ABOUT THIS EXERCISE: Quote the records that follow in full and exactly; leave out the pictures.

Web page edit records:
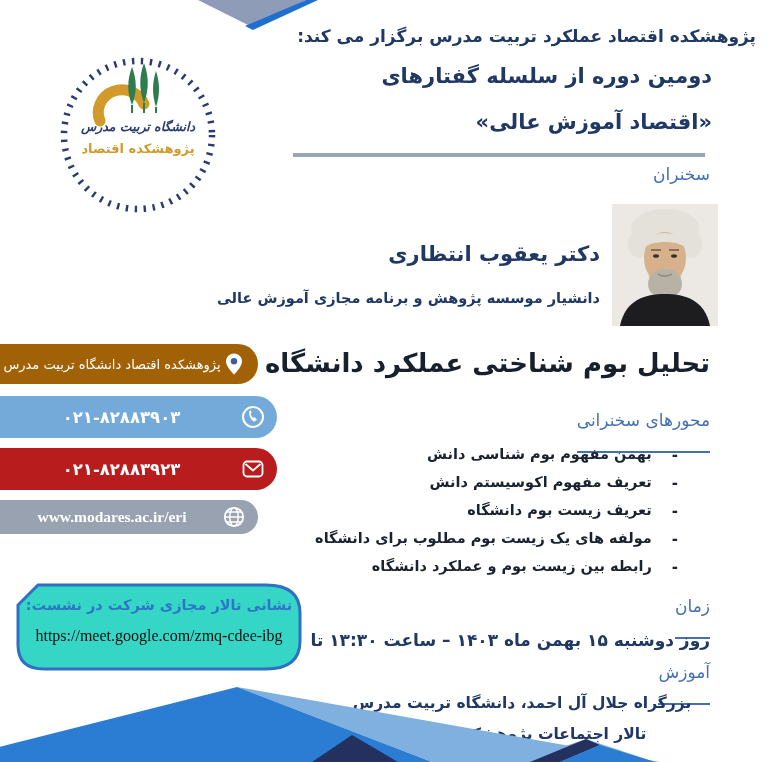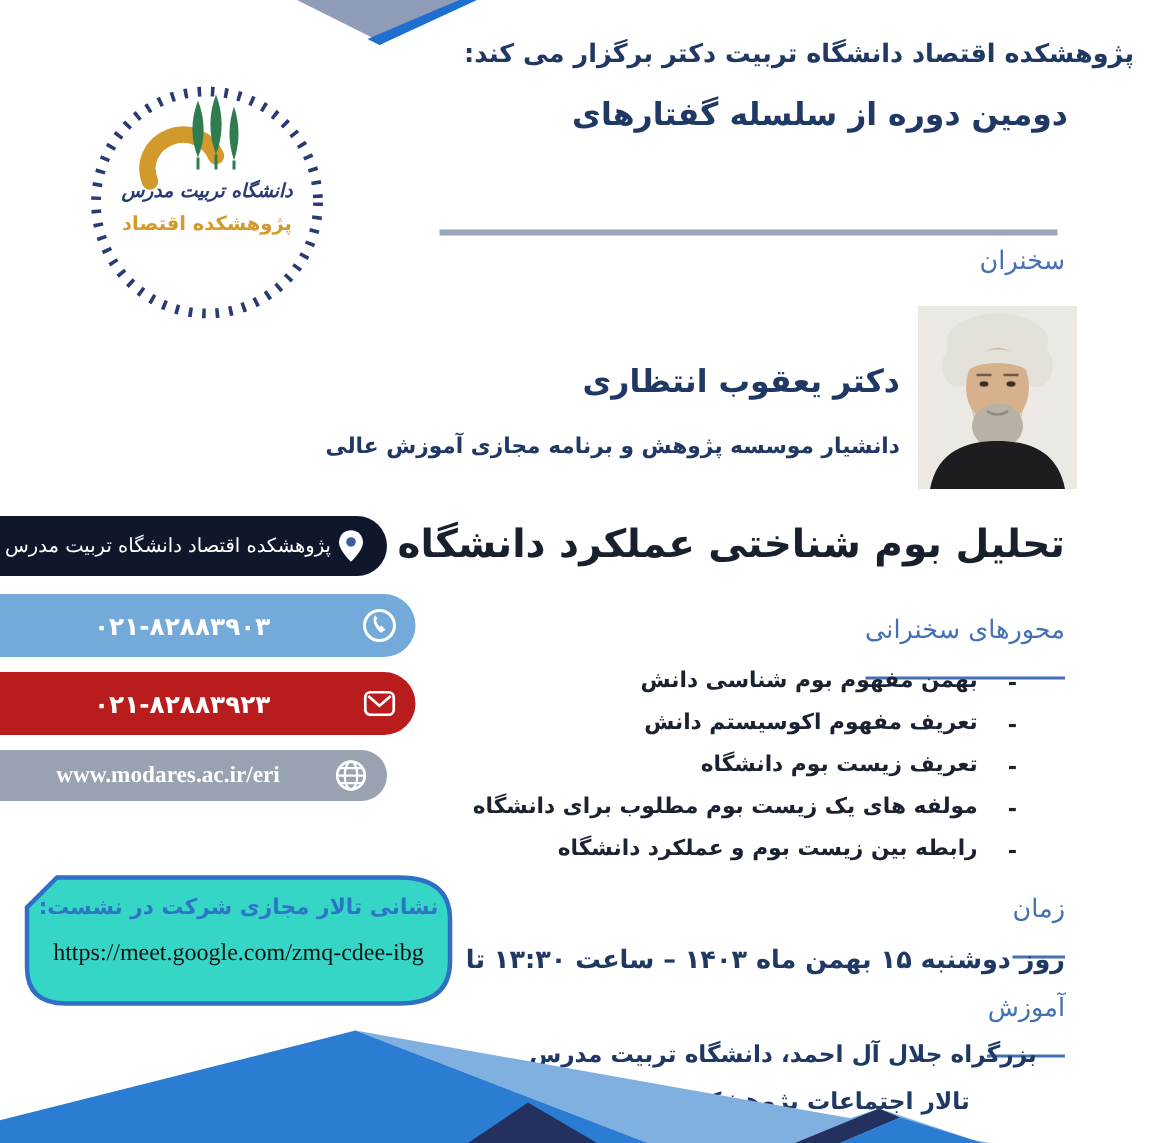"پژوهشکده اقتصاد دانشگاه تربیت دکتر" div.abs { text: دانشگاه تربیت دکتر -> عملکرد تربیت مدرس }
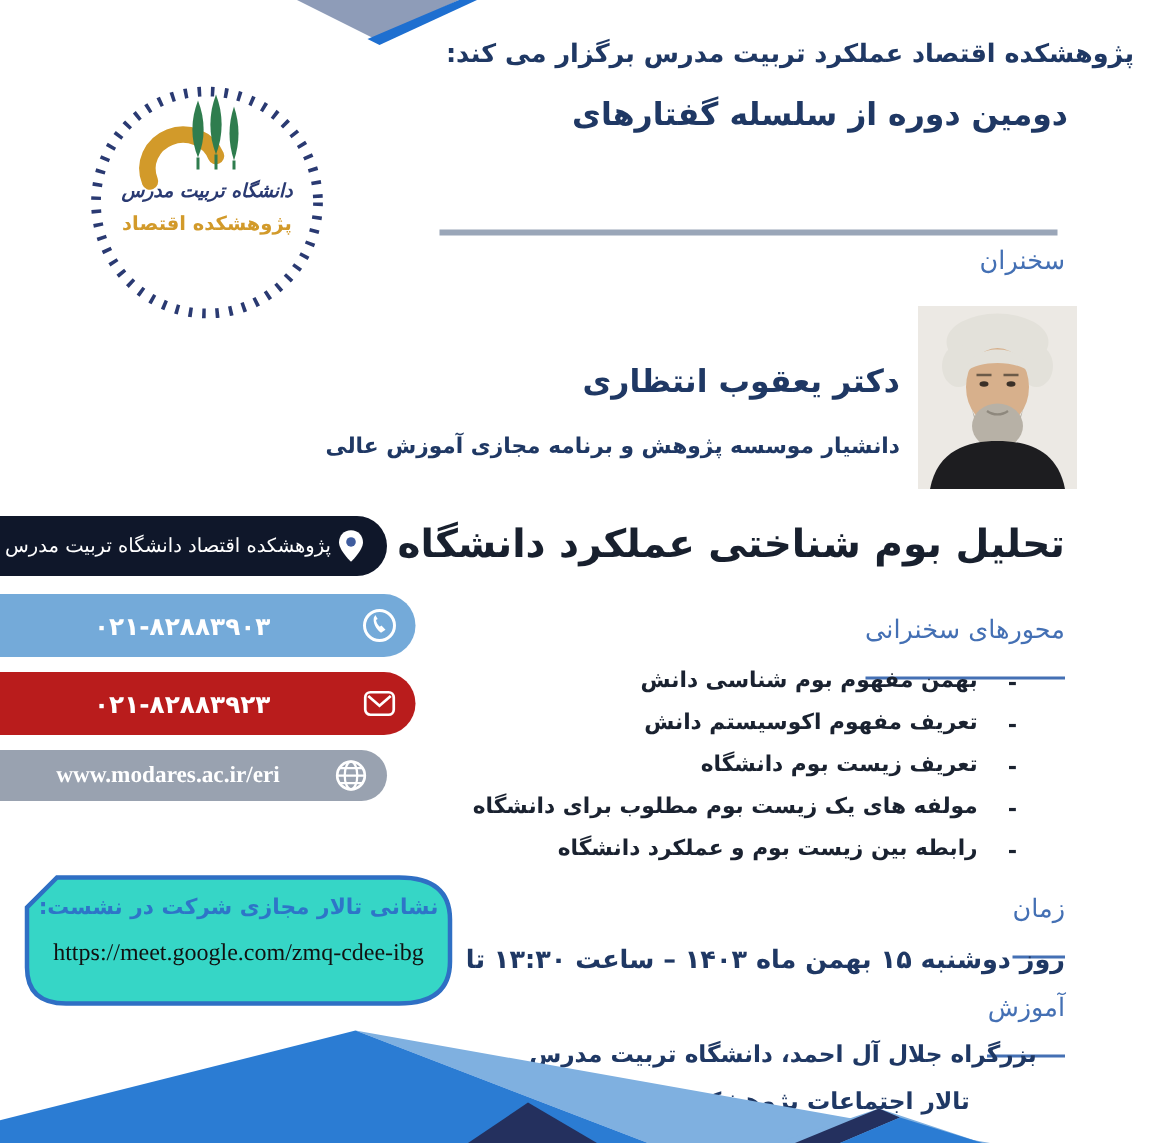"«اقتصاد آموزش عالی»" div.abs { html: none -> <div>«اقتصاد آموزش عالی»</div> }
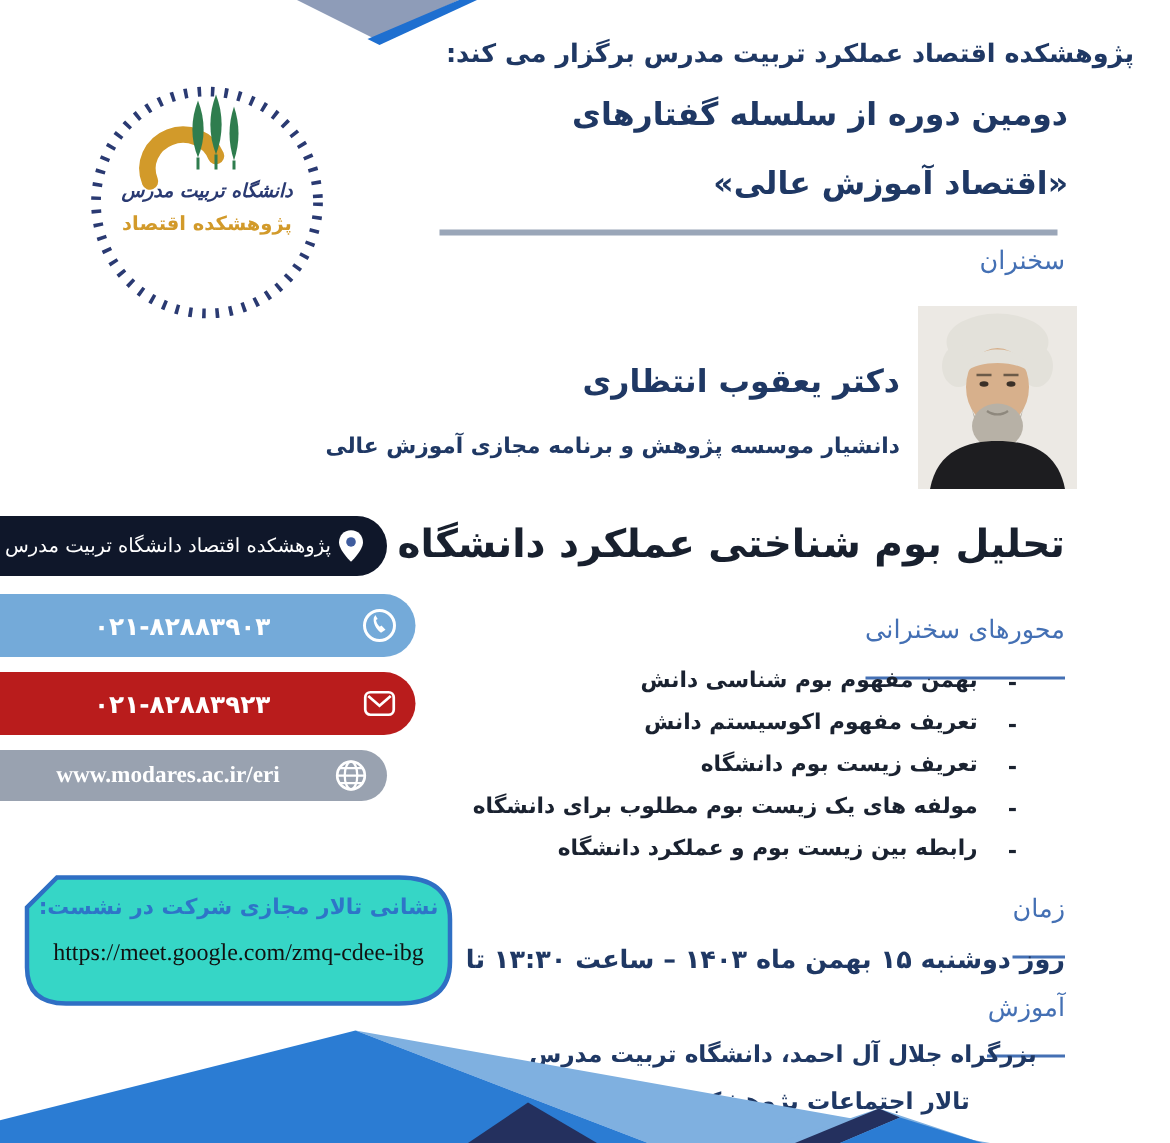"پژوهشکده اقتصاد دانشگاه تربیت مدرس" .bar1 { background: #0f172a -> #a16207 }
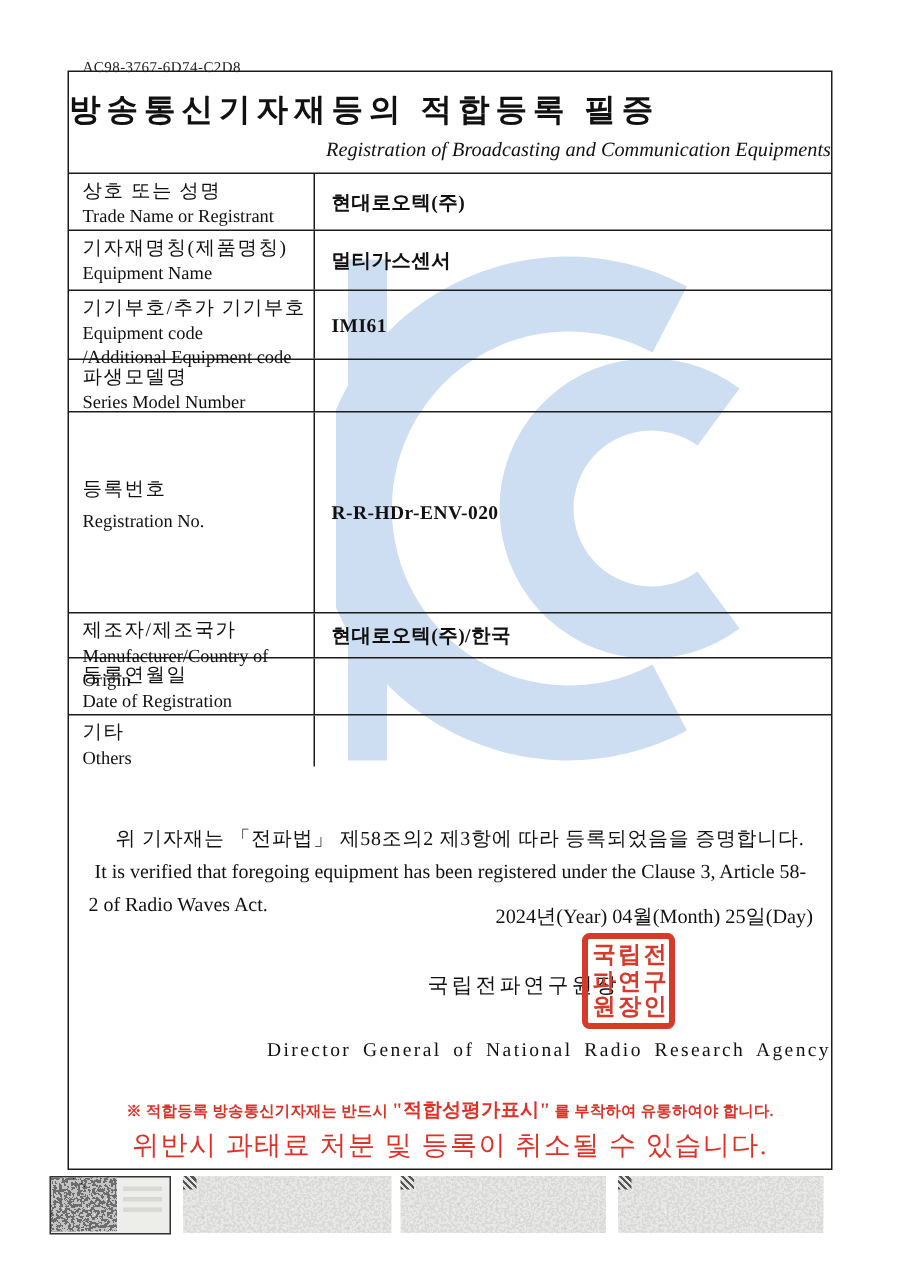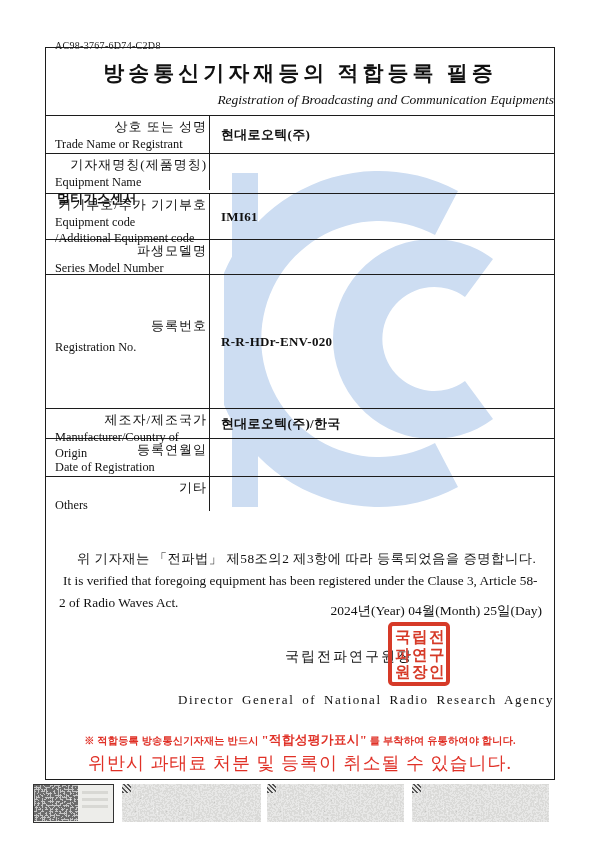"방송통신기자재등의 적합등록 필증" .title { text-align: center -> none }
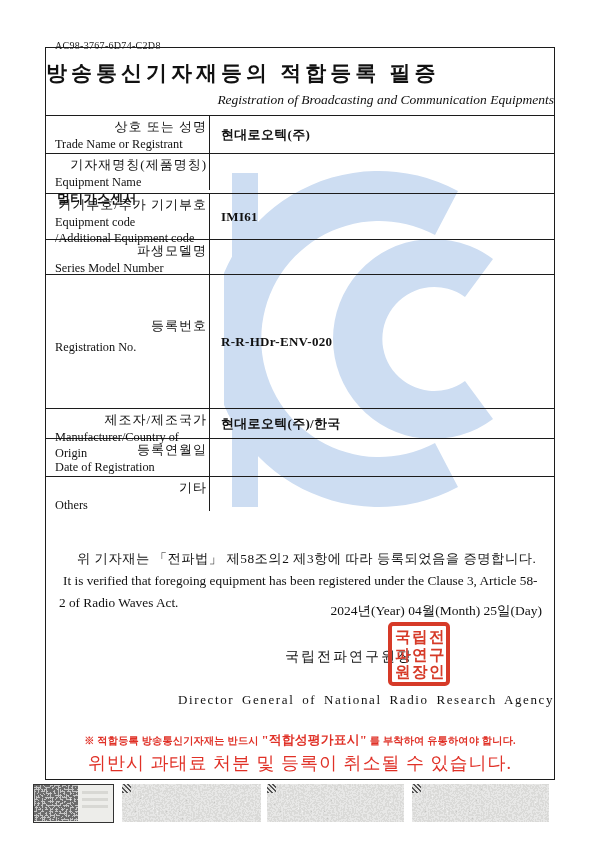"상호 또는 성명" .lko { text-align: right -> none }
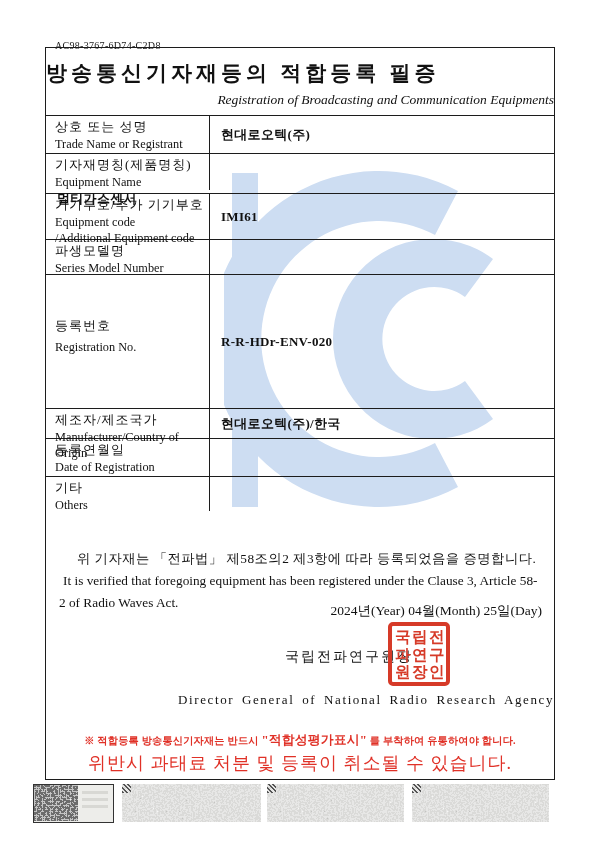"기자재명칭(제품명칭)" .trow:nth-of-type(2) { flex-direction: column -> none }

ANSWER TO THE PROBLEM:
"پژوهشکده اقتصاد دانشگاه تربیت دکتر" div.abs { text: دانشگاه تربیت دکتر -> عملکرد تربیت مدرس }
"«اقتصاد آموزش عالی»" div.abs { html: none -> <div>«اقتصاد آموزش عالی»</div> }
"پژوهشکده اقتصاد دانشگاه تربیت مدرس" .bar1 { background: #0f172a -> #a16207 }
"방송통신기자재등의 적합등록 필증" .title { text-align: center -> none }
"상호 또는 성명" .lko { text-align: right -> none }
"기자재명칭(제품명칭)" .trow:nth-of-type(2) { flex-direction: column -> none }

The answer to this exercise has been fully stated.